According to pathomorphological data, the coexistence of vascular changes and markers of Alzheimer's neurodegeneration (senile amyloid plaques, neurofibrillary intracellular tangles, apoptosis of neurons in the mediobasal frontal regions, hippocampus and temporo-parietal lobes of the brain) is not rare. In these cases, it is customary to talk about the mixed vascular-degenerative nature of dementia. The incidence of mixed dementia significantly exceeds that expected from a random coincidence of two diseases. This fact has a theoretical explanation: hypoxia is a factor that accelerates neurodegenerative changes, and hippocampal neurons are especially sensitive to hypoxia [27]. Therefore, cerebrovascular insufficiency
is currently regarded as a risk factor and one of the pathogenetic mechanisms for the development of Alzheimer's disease. Thus, at least in some patients, a concomitant degenerative process makes a significant contribution to the development of cognitive disorders [34, 36].

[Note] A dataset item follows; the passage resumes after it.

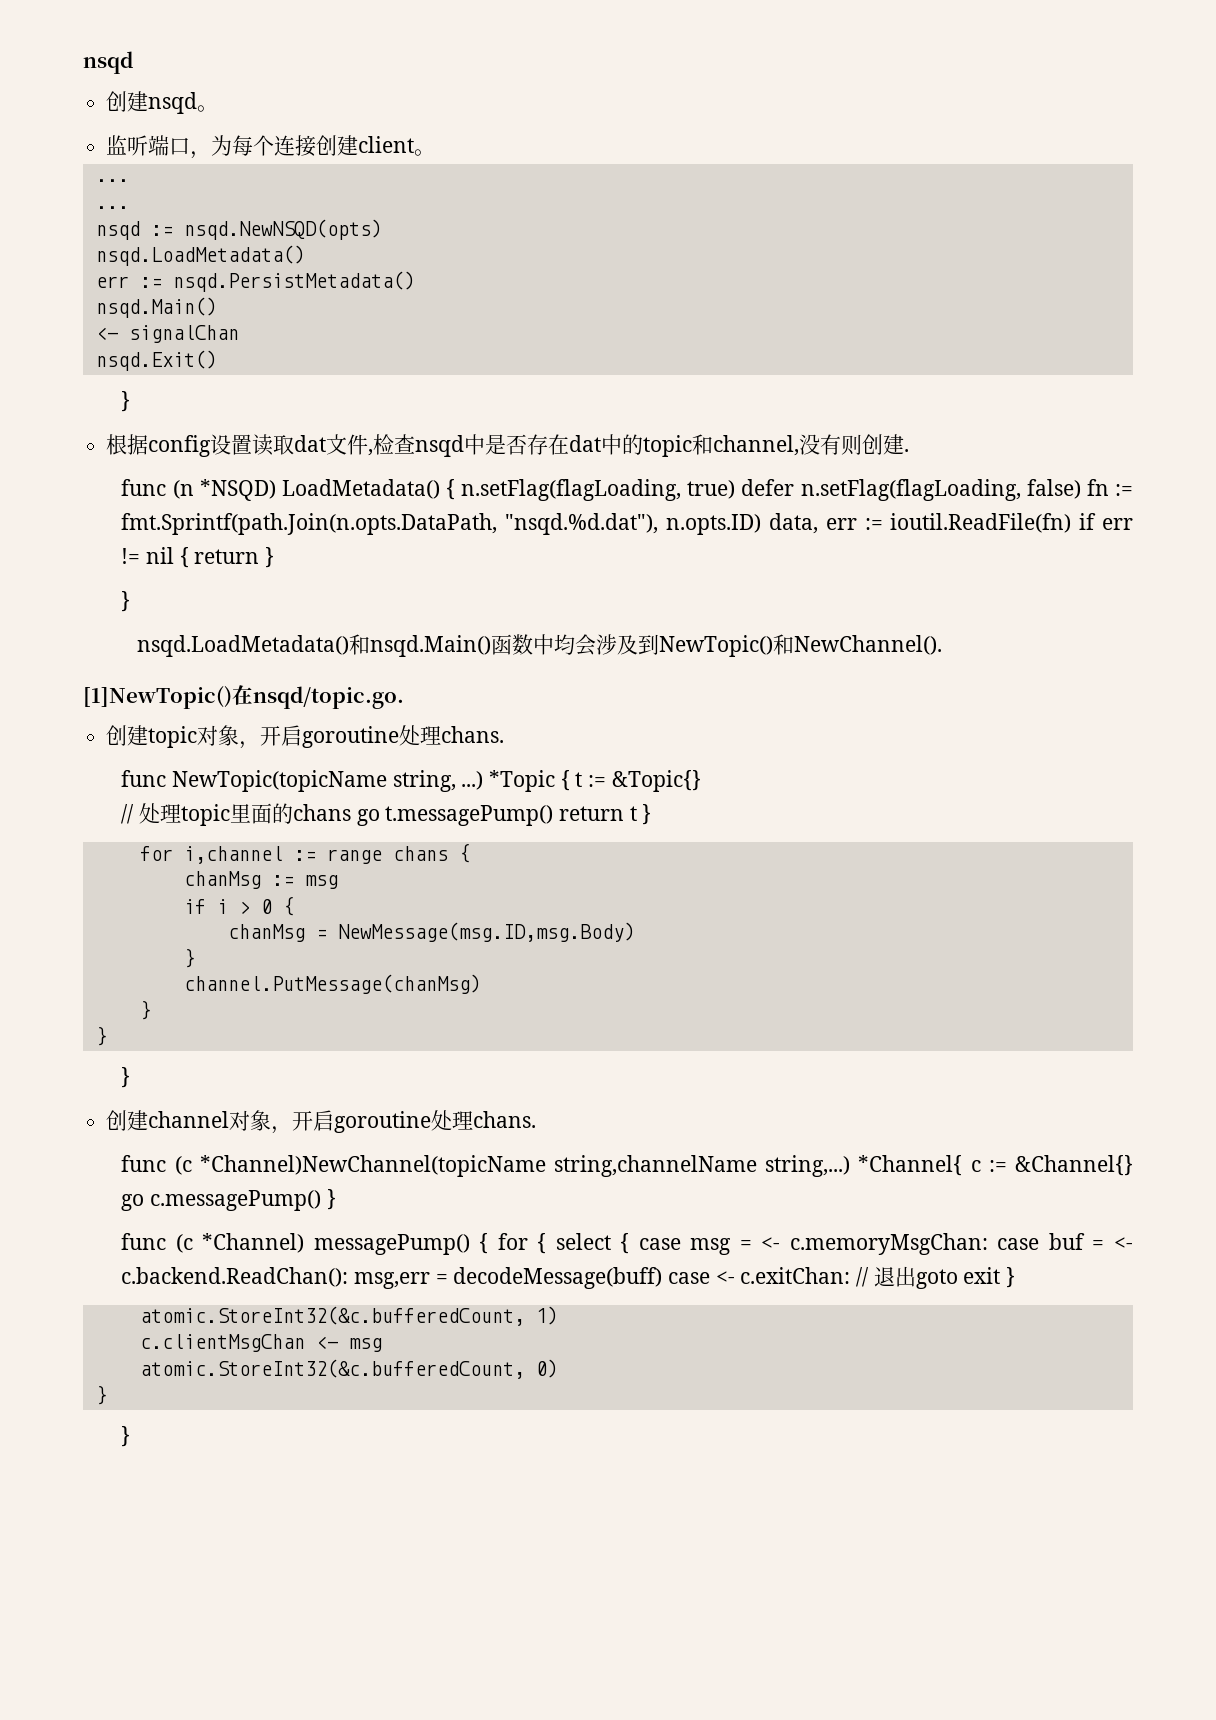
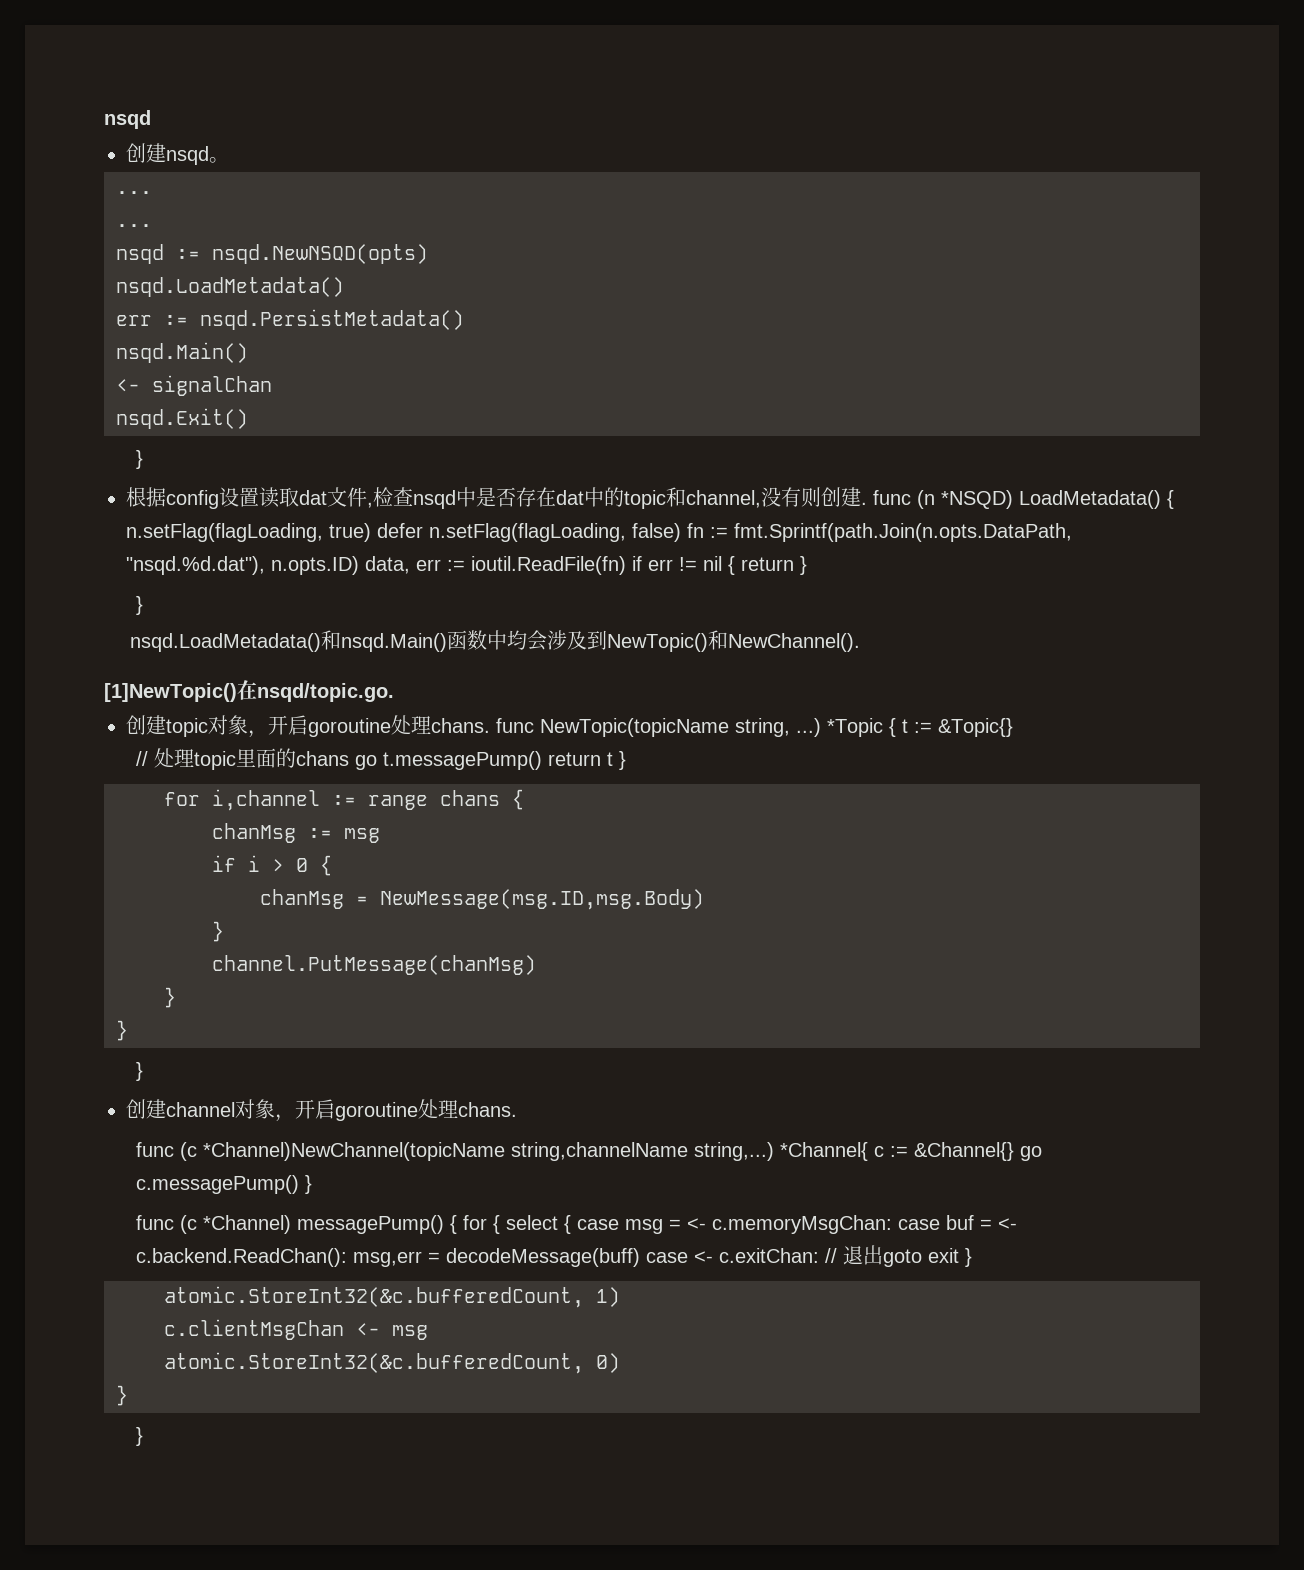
[106,135,436,159] // 监听端口，为每个连接创建client。 -> (229, 160) none
(910, 450) // -> (867, 503) none
(505, 734) // -> (490, 725) none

Pathogenesis of emotional disorders in DE
The pathogenesis of depressive symptoms in DE and their relationship with cognitive disorders appears to be quite complex and heterogeneous. First, emotional disorders, like cognitive ones, may be the result of secondary dysfunction of the frontal regions of the brain. It is known that connections between the dorsolateral frontal cortex and the striatal complex are involved in the formation of positive emotional reinforcement when achieving an activity goal. Violation of these connections as a result of the phenomenon of disengagement will lead to a lack of positive reinforcement and, as a consequence, to chronic frustration, which is a prerequisite for the occurrence of depression [13, 38].
Depressive symptoms are regularly described in lesions of the frontal lobes of the brain of various etiologies [13]. However, it should be kept in mind that some manifestations of frontal dysfunction may mimic depression in the absence of true reduction in background mood. We are talking about motivational disorders due to disruption of connections between the cingulate gyrus and the limbic system. The instability of external affect is also well known, which is associated with excessive mobility of voluntary attention and decreased criticism as a result of dysfunction of the orbitofrontal cortex [10–13, 45].
Along with the biological prerequisites for depression in frontal dysfunction, psychogenic factors also play an undoubted role. Of course, the experience of one's increasing intellectual and, as a rule, motor inability contributes to the formation of depressive disorders, at least in the early stages of dementia, in the absence of a pronounced decrease in criticism.
The presence of emotional disturbances can aggravate the severity of cognitive disorders due to increased levels of anxiety and associated difficulties in concentrating, uncertainty and expectations of failure. Thus, the relationship between cognitive and emotional disorders is quite complex. Both types of mental disorders are connected by the presence of common pathogenetic factors (the phenomenon of dissociation and frontal dysfunction), and are also capable of directly influencing each other through the psychological mechanisms described above [16].
Clinical characteristics of cognitive impairment in DE
Since the pathogenesis of cognitive disorders in DE is heterogeneous, the clinical manifestations of intellectual deficit are also heterogeneous. However, the leading syndrome in most cases is “subcortical” dementia syndrome
or pre-dementia cognitive disorders. The pathogenesis of this type of cognitive impairment is associated with damage to the deep parts of the white and gray matter of the brain according to the above pathological mechanisms.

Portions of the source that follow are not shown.